In this new paper, the researchers realized that if they kept the first token in the sliding cache, the model would maintain its performance even when the cache size was exceeded.
But that didn't make any sense. The first word of a novel probably has nothing to do with the last word, so why would the first word be so important for the model to generate the newest word?
In their new paper, the researchers also discovered the cause of this phenomenon.
Attention decreases
Some models use a Softmax operation in their attention mechanism, which assigns a score to each token that represents its relationship with other tokens. The Softmax operation requires all attention scores to sum to 1. As most tokens are not strongly related, their attention scores are very low. The model removes any remaining attention score in the first token.
Researchers call this first token an “attention sink.”

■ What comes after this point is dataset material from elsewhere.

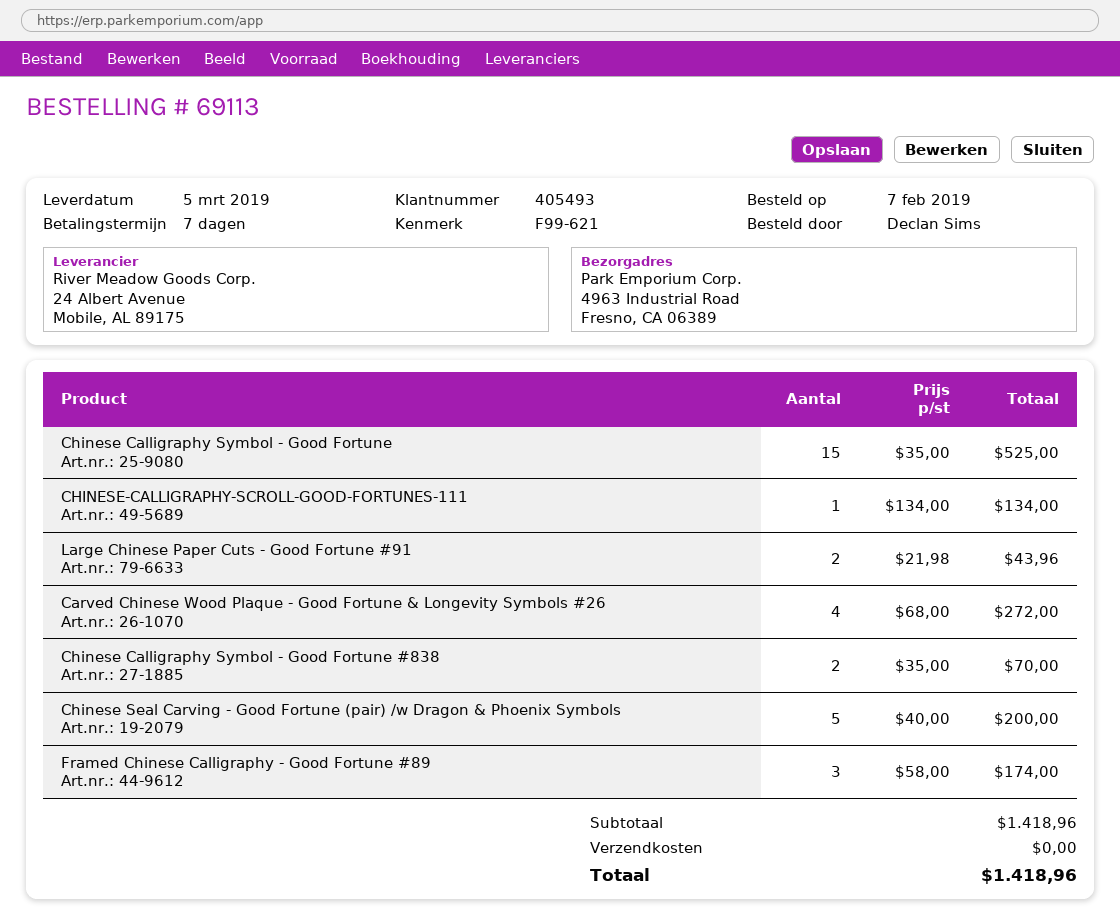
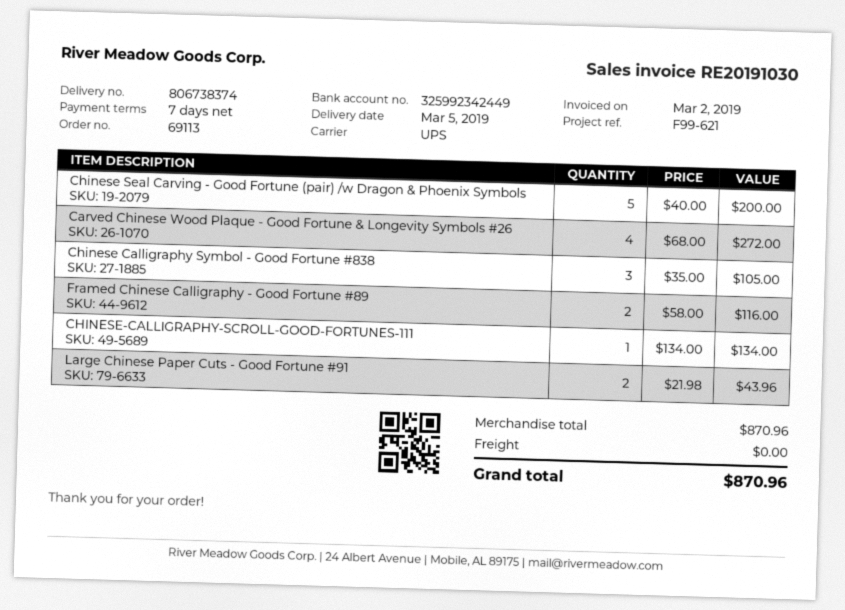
Chinese Calligraphy Symbol - Good Fortune: 15 x 35.00 = 525.00 -> none
Chinese Calligraphy Symbol - Good Fortune #838: 2 x 35.00 = 70.00 -> 3 x 35.00 = 105.00
Framed Chinese Calligraphy - Good Fortune #89: 3 x 58.00 = 174.00 -> 2 x 58.00 = 116.00
subtotal: 1418.96 -> 870.96
total: 1418.96 -> 870.96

“We need an attention receiver, and the model decides to use the first token as the attention receiver because it is globally visible – all other tokens can see it. We found that we always need to keep attention in the cache to maintain the dynamics of the model,” says Han.

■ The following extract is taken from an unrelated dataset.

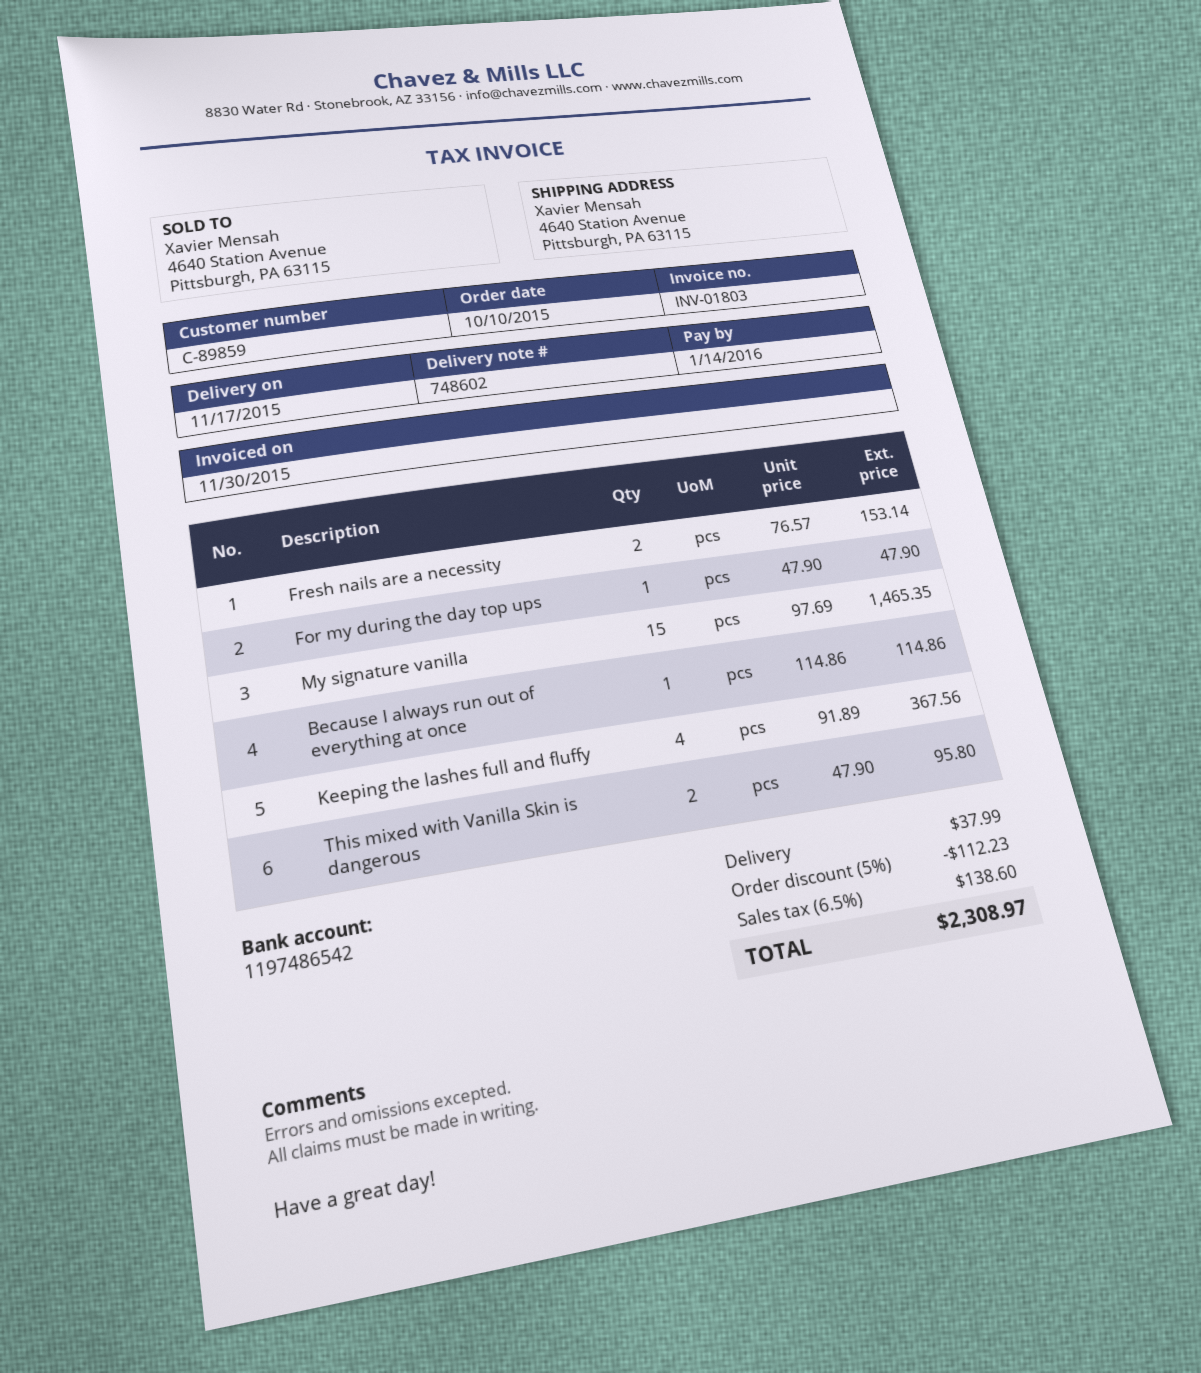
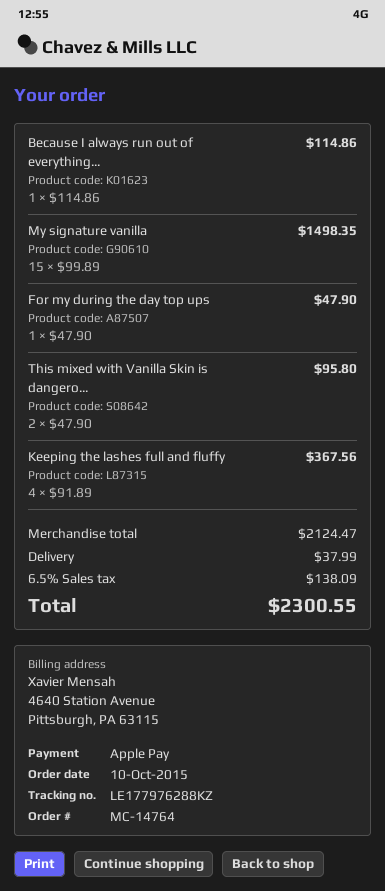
Fresh nails are a necessity: 2 x 76.57 = 153.14 -> none
My signature vanilla: 15 x 97.69 = 1465.35 -> 15 x 99.89 = 1498.35
discount: 5% = 112.23 -> none
tax: 6.5% = 138.60 -> 6.5% = 138.09
total: 2308.97 -> 2300.55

In creating StreamingLLM, researchers discovered that having four attention receiver tokens at the start of the sliding cache leads to optimal performance.
They also found that the positional encoding of each token should remain the same, even when new tokens are added and others are removed. If token 5 is deleted, token 6 should remain encoded as 6, even though it is now the fifth token in the cache.
By combining these two ideas, they allowed StreamingLLM to maintain a continuous conversation while outperforming a popular method using recomputation.
For example, when the cache contains 256 tokens, the recalculation method takes 63 milliseconds to decode a new token, while StreamingLLM takes 31 milliseconds. However, if the cache size reaches 4,096 tokens, the recalculation requires 1,411 milliseconds for a new token, while StreamingLLM only needs 65 milliseconds.
“StreamingLLM's innovative approach, centered on the attention sink mechanism, ensures stable memory usage and performance even when processing texts up to 4 million tokens long,” says Yang You , Young Presidential Professor of Computer Science at the National University of Singapore, who did not participate in this work. “This ability is not only impressive; it is transformative, allowing StreamingLLM to be applied to a wide range of AI applications. The performance and versatility of StreamingLLM make it a very promising technology, poised to revolutionize the way we approach AI-driven generation applications.
Tianqi Chen, an assistant professor in the departments of machine learning and computer science at Carnegie Mellon University who was also not involved in this research, agrees, saying that “LLM streaming allows for smooth expansion the conversation duration of large language models. We use it to enable the deployment of Mistral models on iPhone with great success.
The researchers also explored the use of attention receivers during model training by adding multiple placeholder tokens in all training samples.
They found that training with attention receptors allowed a model to maintain performance with just one attention receptor in its cache, rather than the four typically needed to stabilize the performance of a pre-trained model.
But even though StreamingLLM allows a model to conduct a continuous conversation, the model cannot remember words that are not stored in the cache. In the future, the researchers plan to target this limitation by investigating methods to recover tokens that have been evicted or allow the model to remember previous conversations.
StreamingLLM has been integrated with NVIDIA's large language model optimization library, TensorRT-LLM.
This work is funded in part by the MIT-IBM Watson AI Lab, the MIT Science Hub, and the U.S. National Science Foundation.